### Your task
Within these entries, which lines include the string "Door"? Copy each one.

### Records
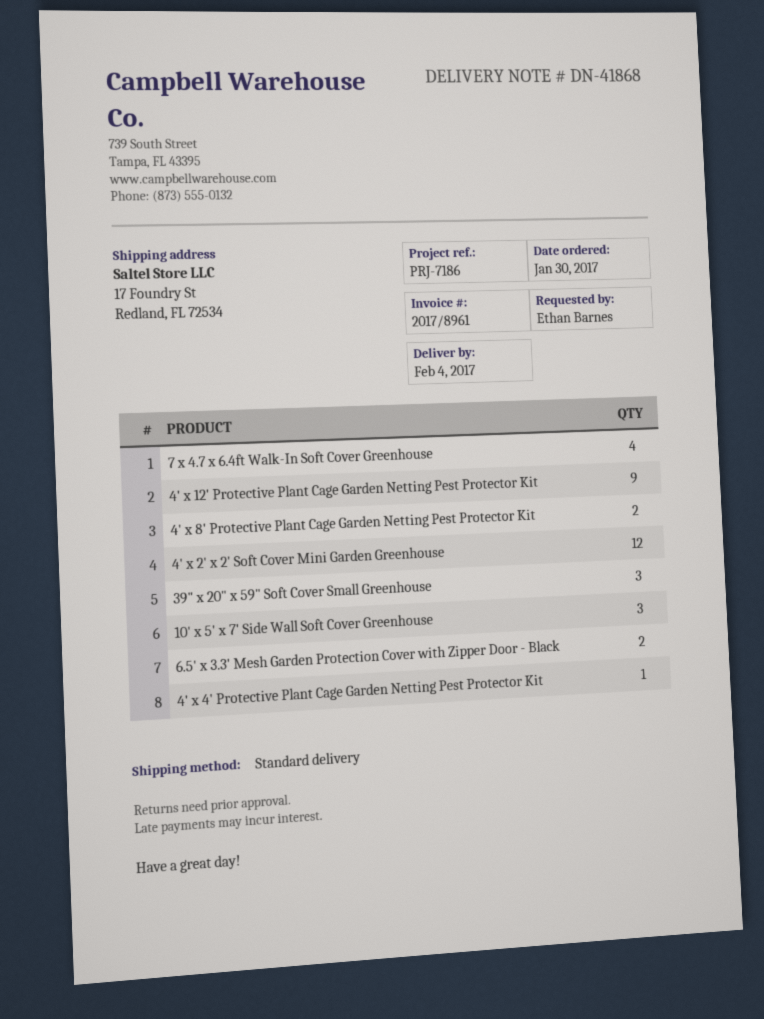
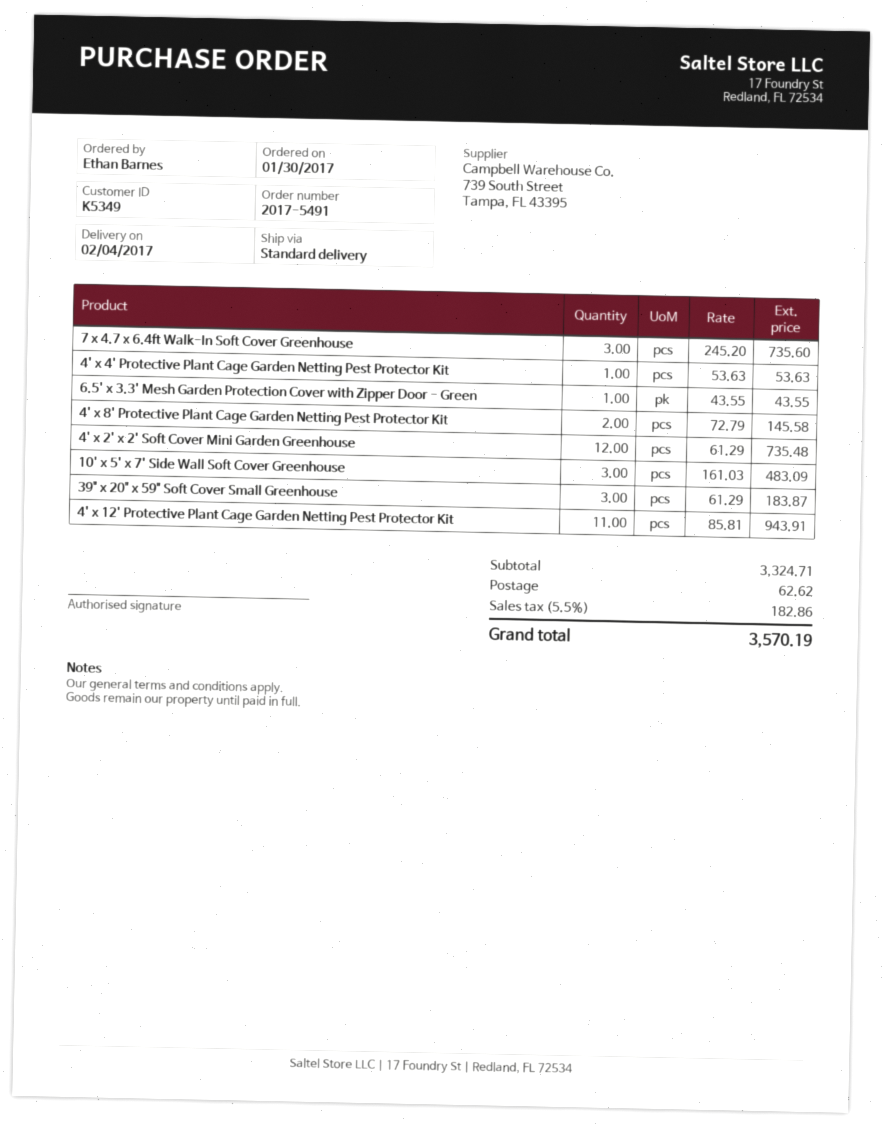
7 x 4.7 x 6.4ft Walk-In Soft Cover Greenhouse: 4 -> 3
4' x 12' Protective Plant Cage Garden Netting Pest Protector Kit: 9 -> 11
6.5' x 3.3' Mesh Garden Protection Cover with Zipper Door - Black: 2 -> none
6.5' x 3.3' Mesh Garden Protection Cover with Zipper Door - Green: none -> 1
---
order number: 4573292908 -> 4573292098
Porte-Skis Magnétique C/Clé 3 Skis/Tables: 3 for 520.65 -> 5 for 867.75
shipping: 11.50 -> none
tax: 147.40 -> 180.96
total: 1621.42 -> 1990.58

### Written response
6.5' x 3.3' Mesh Garden Protection Cover with Zipper Door - Black: 2 -> none
6.5' x 3.3' Mesh Garden Protection Cover with Zipper Door - Green: none -> 1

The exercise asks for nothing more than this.